E o Rio dos sonhos para seus filhos e netos?
Só vai existir se fizerem todos juntos. Não há salvação e paraíso para um só; a salvação é coletiva, somos passageiros do mesmo barco – vide o exemplo com a pandemia. Ninguém mais, neste mundo, isoladamente, pode deixar um legado substancial, só a ação coletiva. Para isso existir, o tema central é sempre uma educação de qualidade.
Continua tendo orgulho de ser carioca?
Tenho orgulho de dizer: sou carioca, fluminense, porque nasci no Rio, porque eu moro no Estado do Rio, mas, para que não haja confusão, sou torcedor fanático do Flamengo. E sou brasileiro. E tenho orgulho porque o nosso povo é muito bom, fraterno, e está resistindo ao longo dos anos. Meu lema é resistir sempre, não perder a esperança nunca e gostar de ser brasileiro, fluminense e, principalmente, carioca.
Acredita que a economia do Rio será retomada no pós-pandemia?

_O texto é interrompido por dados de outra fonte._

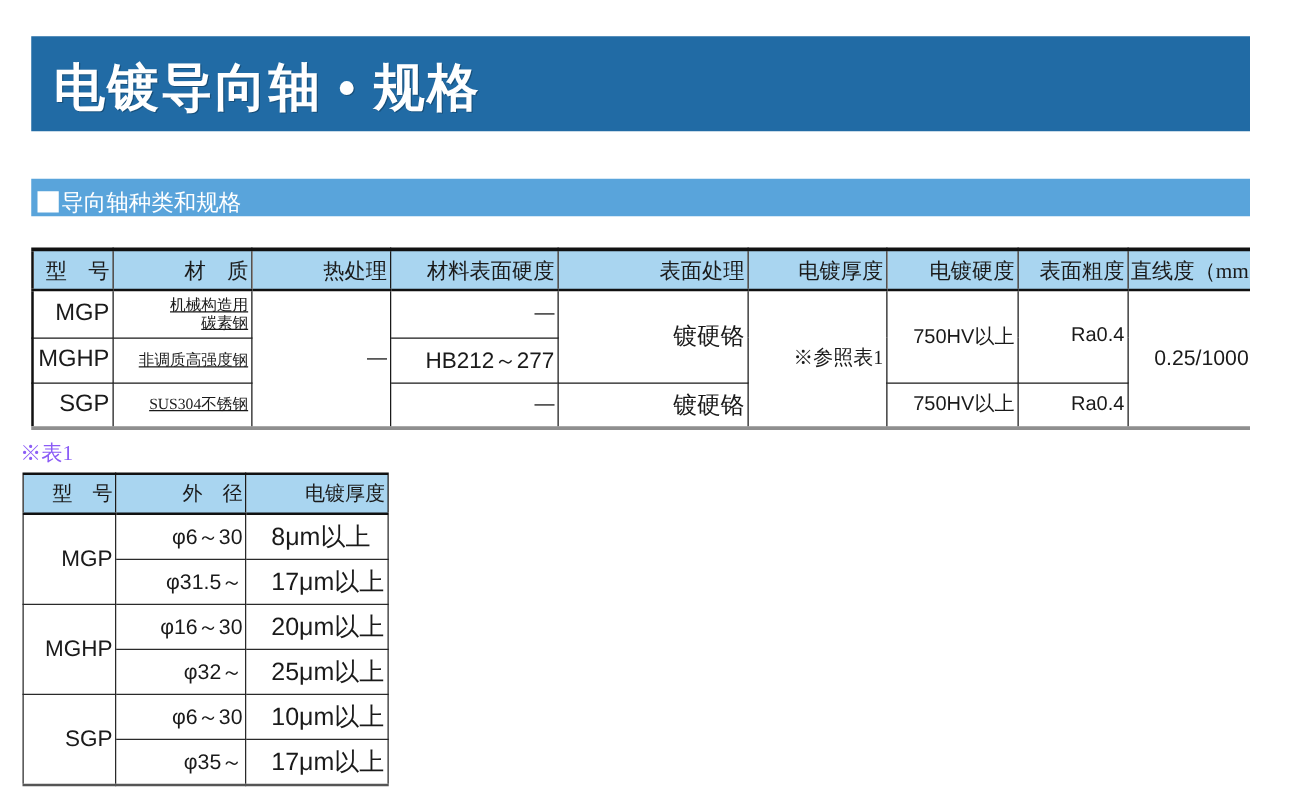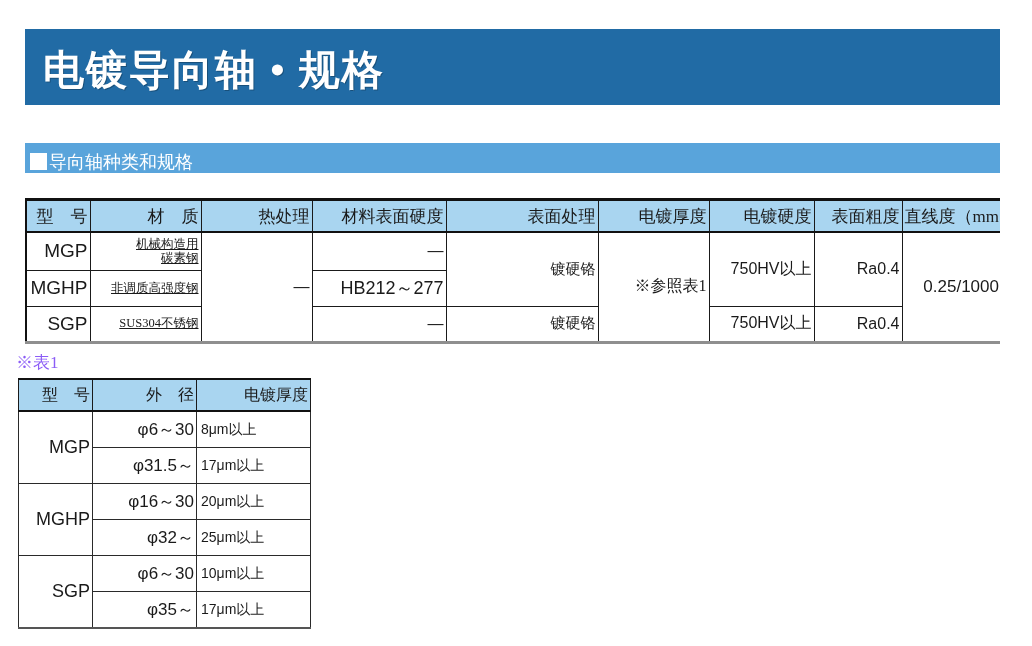--- a/index.html
+++ b/index.html
@@ -39,7 +39,7 @@
   .preline{white-space:pre-line;line-height:1.15;}
   .spec .dash{font-size:16px;}
   .spec .hb{font-size:18px;margin-top:36px;}
-  .spec .cr{font-size:15px;font-family:"Liberation Serif","DejaVu Serif",serif;}
+  .spec .cr{font-size:19px;font-family:"Liberation Serif","DejaVu Serif",serif;}
   .spec .ref{font-size:16px;font-family:"Liberation Serif","DejaVu Serif",serif;}
   .spec .hv,.spec .ra{font-size:16px;}
   .spec .st{font-size:17px;}

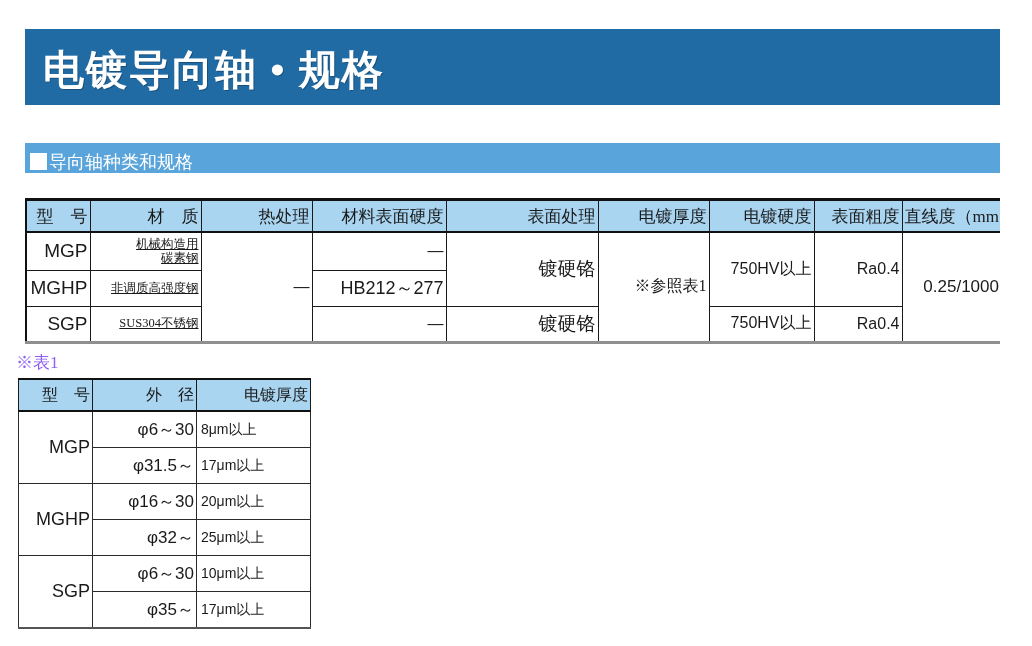--- a/index.html
+++ b/index.html
@@ -54,7 +54,7 @@
   .t1 td{border:1px solid #2a2a2a;height:35px;background:#ffffff;}
   .t1 .model{font-size:18px;}
   .t1 .dia{font-size:17px;text-align:right;padding-left:12px;}
-  .t1 .thk{font-size:14px;text-align:left;padding-left:4px;}
+  .t1 .thk{font-size:20px;text-align:left;padding-left:20px;}
 </style>
 </head>
 <body>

Acho que vai ter uma revolução no modo produtivo. O trabalho remoto vai ser propagado. Isso tem um lado positivo porque pode dar mais eficácia; no entanto, também vai reduzir os postos de trabalho. A economia vai recuperar-se, mas de forma lenta, porque não é só Rio e Brasil, é o mundo inteiro. A pandemia está dando um exemplo para que o Estado do Rio tenha um plano estratégico de desenvolvimento econômico e social de, no mínimo, 10 anos, para dar rumos à nossa economia. O Rio e o Brasil estão sem rumo, sem governabilidade; planos de desenvolvimento são a questão. É preciso transformar determinadas regiões em polos hospitalares já que temos uma fantástica Fiocruz, as melhores universidades deste país e precisamos aumentar nosso potencial industrial porque produzimos pouco, mas consumimos muito. E esse crescimento só vem com planejamento.
Na minha compreensão metafísica, o ser humano está no mundo para dar certo, da forma mais humana, mais igualitária possível. Então, mais um lema: resistir sempre, desistir nunca.